Suppose that James and Arvind are both studying in the U.S. Like many international students, they want to eventually settle down in America. They are similarly qualified and both working on master’s degrees in electrical engineering. There is one crucial difference between them, however. While James was born in St. Lucia, a tiny country in the Caribbean, Arvind was born in India.

Now, this difference seems irrelevant and hardly worth bringing up in the context of immigration policy. Whether or not such individuals get to remain in the U.S. should plausibly depend on things like: what their qualifications are, how long they have resided in the country, what the demand is for workers with their skills, and whether or not either of them has a criminal record. The country of birth seems irrelevant.


Yet, when it comes to the American immigration system, the difference in their places of birth becomes of paramount importance. Suppose that both James and Arvind get offered jobs at the same company – say, Intel. So long as Intel is willing to sponsor him, James can expect to get his permanent residency status approved in a few months, whereas Arvind will have to wait for around 8 years!

This delay will have enormous consequences for Arvind – while he is waiting for his “green card,” he will have to remain in the U.S. through a work visa program, known as the H1-B. Since the H1-B only lasts for 3 years, however, it will have to be periodically renewed, and each application for the visa will cost thousands of dollars. Moreover, The H1-B works via a lottery system – with roughly a 1 in 2 chance of success – so Arvind may well not get his visa. And if that happens, he will have to leave the country. Additionally, since the H1-B is specifically a work visa, Arvind also cannot remain in the U.S. if he is laid off from Intel, unless he can immediately start at a different job.

What lies behind this differential and deeply unjust treatment is the country-based quota system employed by U.S. Citizenship and Immigration Services (USCIS). According to USCIS rules, no more than 7 percent of the total number of visas in a particular category may be granted to persons from any given country of origin. This creates an enormous backlog because many prospective immigrants to the U.S. seeking employment-based green cards originate, unsurprisingly, from certain large countries – particularly China and India.

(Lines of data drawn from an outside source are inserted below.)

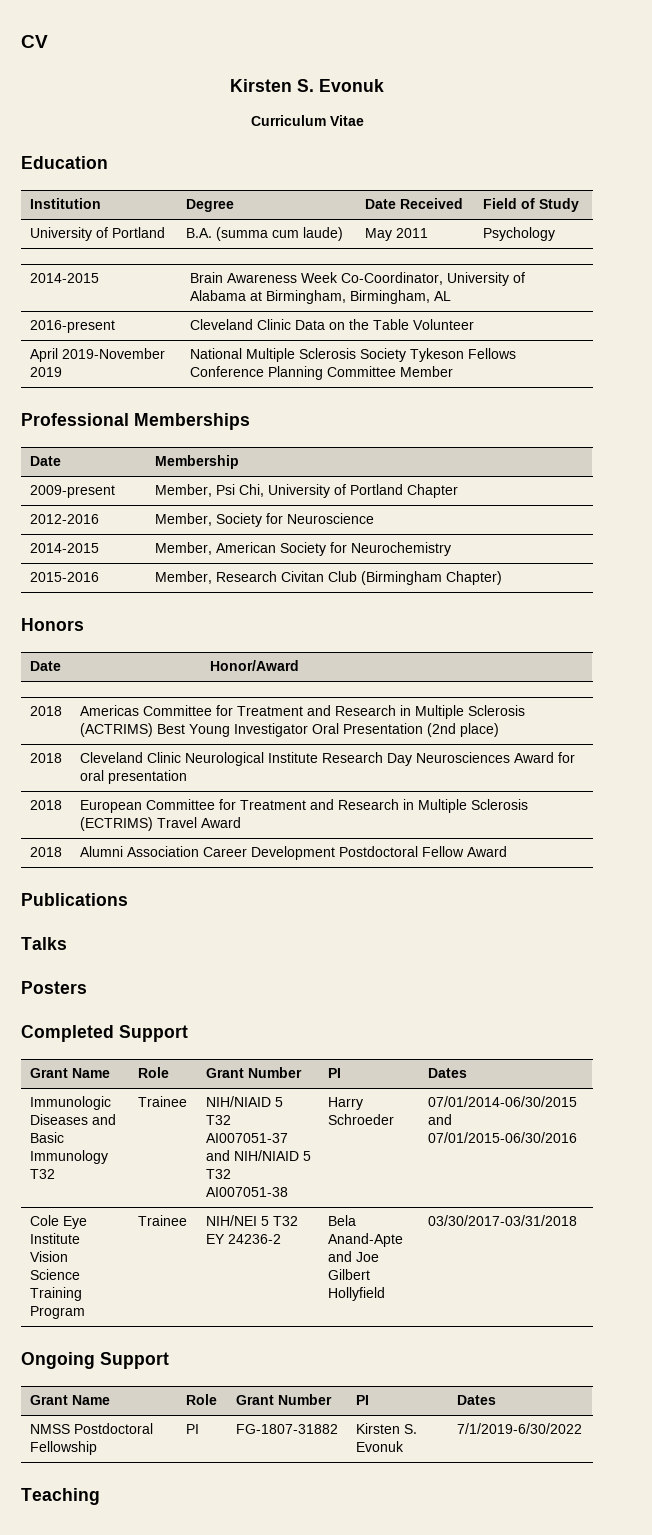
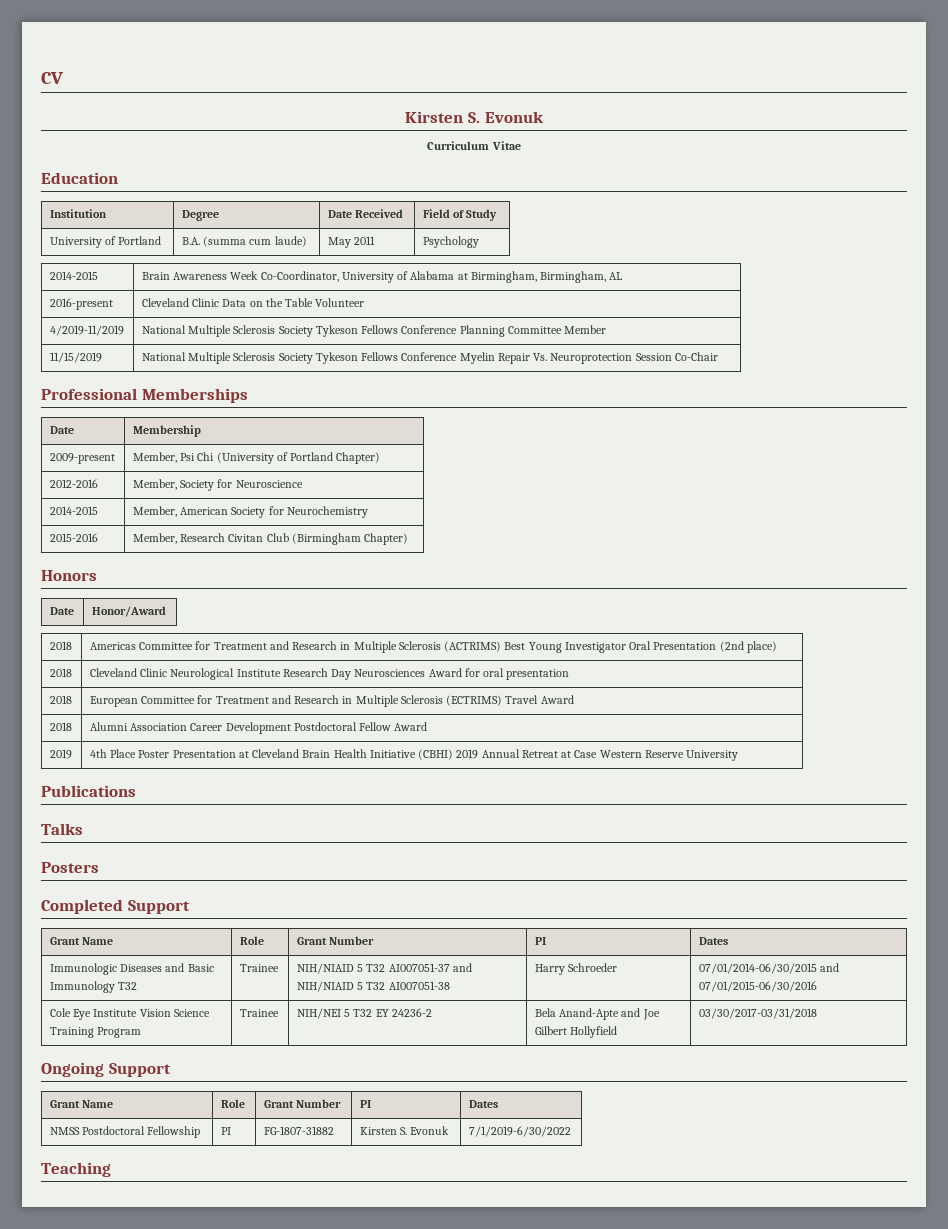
- April 2019-November 2019 | National Multiple Sclerosis Society Tykeson Fellows Conference Planning Committee Member
+ 4/2019-11/2019 | National Multiple Sclerosis Society Tykeson Fellows Conference Planning Committee Member
+ 11/15/2019 | National Multiple Sclerosis Society Tykeson Fellows Conference Myelin Repair Vs. Neuroprotection Session Co-Chair
- 2009-present | Member, Psi Chi, University of Portland Chapter
+ 2009-present | Member, Psi Chi (University of Portland Chapter)
+ 2019 | 4th Place Poster Presentation at Cleveland Brain Health Initiative (CBHI) 2019 Annual Retreat at Case Western Reserve University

This aspect of immigration law is problematic for several reasons. First, it seems unreasonable that St. Lucia, a country with a population of just under 200,000, should get the same maximum quota as China or India, which both have populations of over a billion people. China and India are “countries” only because of contingent geopolitical and historical factors – in reality, they are more akin to continents. Several states in India, for example, have bigger populations than the whole of France. Moreover, China and India both exhibit remarkable linguistic and ethnic diversity – so if the idea behind the quota system is to promote diversity among the immigrant population, then assigning quotas to countries seems ham-handed.

Second, the fact that the quotas specifically apply to country of birth renders the system further unfair and outdated. In today’s increasingly globalized world, many people spend most of their lives in countries other than the one in which they were born. Thus, in our example, Arvind may well have grown up in St. Lucia from a young age. He may even be a citizen of St. Lucia, and identify culturally with residents of the country. Yet, in the eyes of USCIS, he is to be considered Indian for the purposes of determining “country of origin.”

Third, the law is counterproductive even from the perspective of the interests of American citizens. Given the long delays and sheer luck involved in the green card process for people like Arvind, many otherwise talented foreigners are deterred from coming to America, and take their skills to Canada, England, or Australia instead. Further, since the H1-B lottery is determined entirely by luck, the U.S. in effect turns away many extremely talented individuals who would remain in the country if given a chance, and contribute significantly to its economic and scientific progress.

What I have said so far is fairly uncontroversial and seems like it would be met with widespread agreement. So why is the law still on the books? Why hasn’t Congress been able to replace the law with something less unfair to would-be immigrants, and more beneficial to the interests of the American people?

The obstacle facing progress here is that many politicians in the Senate, as well as President Obama, seem to be unwilling to reform parts of the immigration system bit by bit – preferring rather to achieve “comprehensive” immigration reform. Since such reform may not be imminent, the status quo with regards to the quotas is likely to remain for some time to come.

I’m sure that this delay in favor of comprehensive reform serves many political goals. Nonetheless, it seems that the right thing to do is to make progress on issues that involve patent injustice and that both sides of the aisle can agree on. It is unfair that people like Arvind must wait for almost a decade to become residents while the politicians take their time to strike a deal.

Joshi is a Ph.D. candidate at Princeton University, in the Department of Philosophy.